Problem description =
Write how many lines in the records below include the string "Total". No other text should be given.
□ □ □
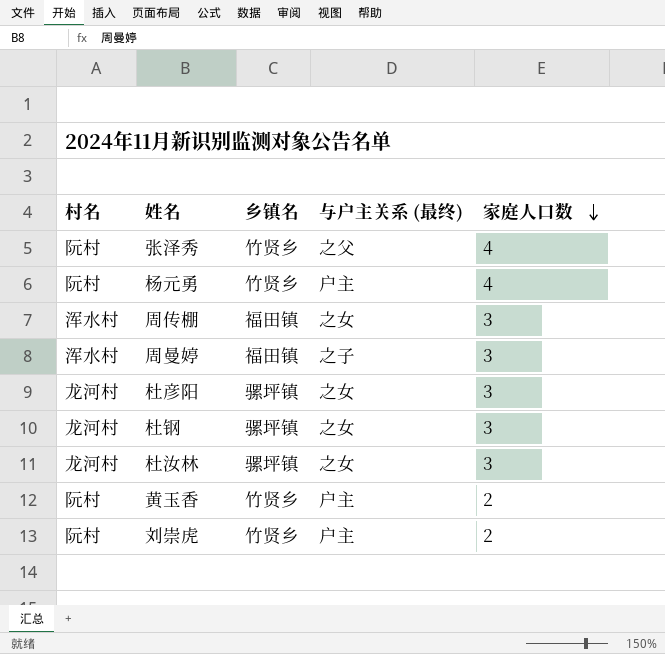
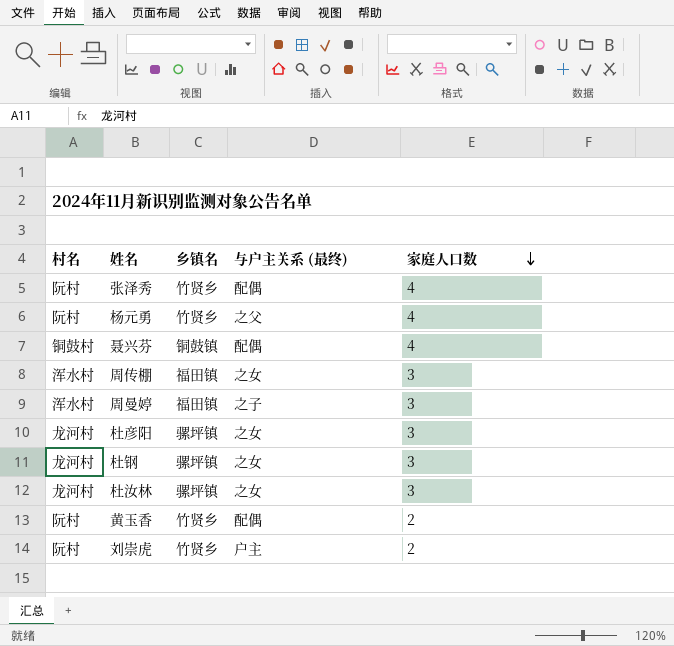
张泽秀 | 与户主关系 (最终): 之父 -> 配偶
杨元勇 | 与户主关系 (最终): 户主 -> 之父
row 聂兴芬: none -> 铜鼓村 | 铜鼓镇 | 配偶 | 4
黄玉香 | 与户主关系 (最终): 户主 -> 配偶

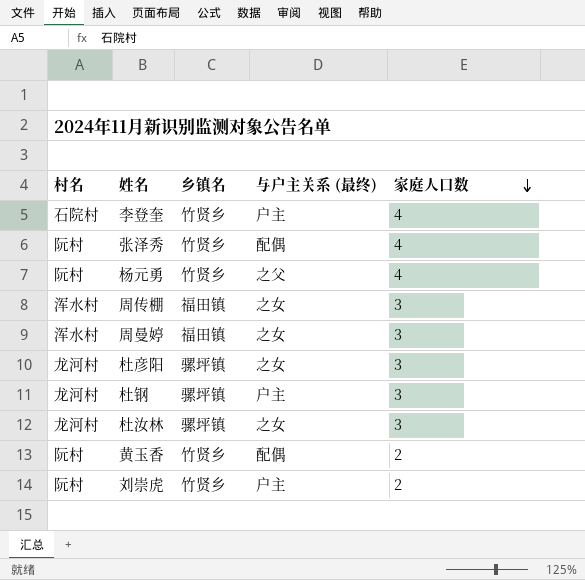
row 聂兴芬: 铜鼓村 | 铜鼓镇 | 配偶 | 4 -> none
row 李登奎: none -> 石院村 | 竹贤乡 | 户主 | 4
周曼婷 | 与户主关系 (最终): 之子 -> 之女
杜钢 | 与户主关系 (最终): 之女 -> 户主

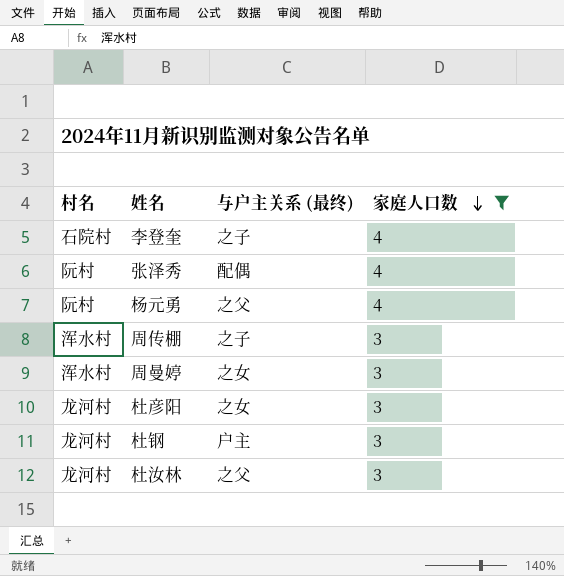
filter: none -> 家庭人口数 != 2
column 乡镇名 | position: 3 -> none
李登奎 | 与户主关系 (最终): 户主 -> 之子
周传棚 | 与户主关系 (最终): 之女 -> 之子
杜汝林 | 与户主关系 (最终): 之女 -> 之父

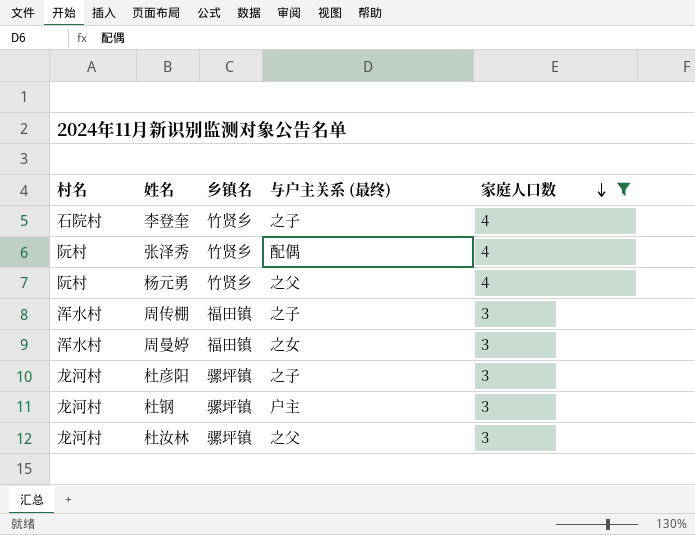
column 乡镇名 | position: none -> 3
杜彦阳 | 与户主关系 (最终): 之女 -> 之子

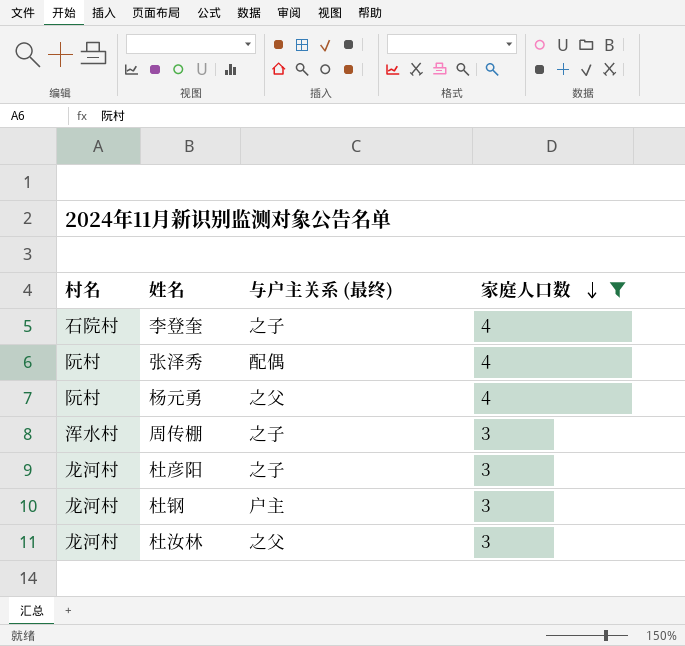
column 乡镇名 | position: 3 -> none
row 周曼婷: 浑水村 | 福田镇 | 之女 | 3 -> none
□ □ □
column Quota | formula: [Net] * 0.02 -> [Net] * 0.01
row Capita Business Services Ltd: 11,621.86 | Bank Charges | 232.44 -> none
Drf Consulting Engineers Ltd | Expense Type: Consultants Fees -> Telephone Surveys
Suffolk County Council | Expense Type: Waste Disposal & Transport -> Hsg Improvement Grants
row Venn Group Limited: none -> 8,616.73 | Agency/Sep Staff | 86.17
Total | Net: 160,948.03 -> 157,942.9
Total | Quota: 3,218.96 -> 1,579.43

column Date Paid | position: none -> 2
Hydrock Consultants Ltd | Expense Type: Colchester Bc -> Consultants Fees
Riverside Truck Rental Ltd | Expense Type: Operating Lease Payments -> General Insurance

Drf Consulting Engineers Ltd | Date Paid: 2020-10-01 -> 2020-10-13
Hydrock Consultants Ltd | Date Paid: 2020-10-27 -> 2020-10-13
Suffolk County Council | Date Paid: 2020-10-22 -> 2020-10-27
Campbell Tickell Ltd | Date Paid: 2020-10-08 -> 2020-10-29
□ □ □
Result =
2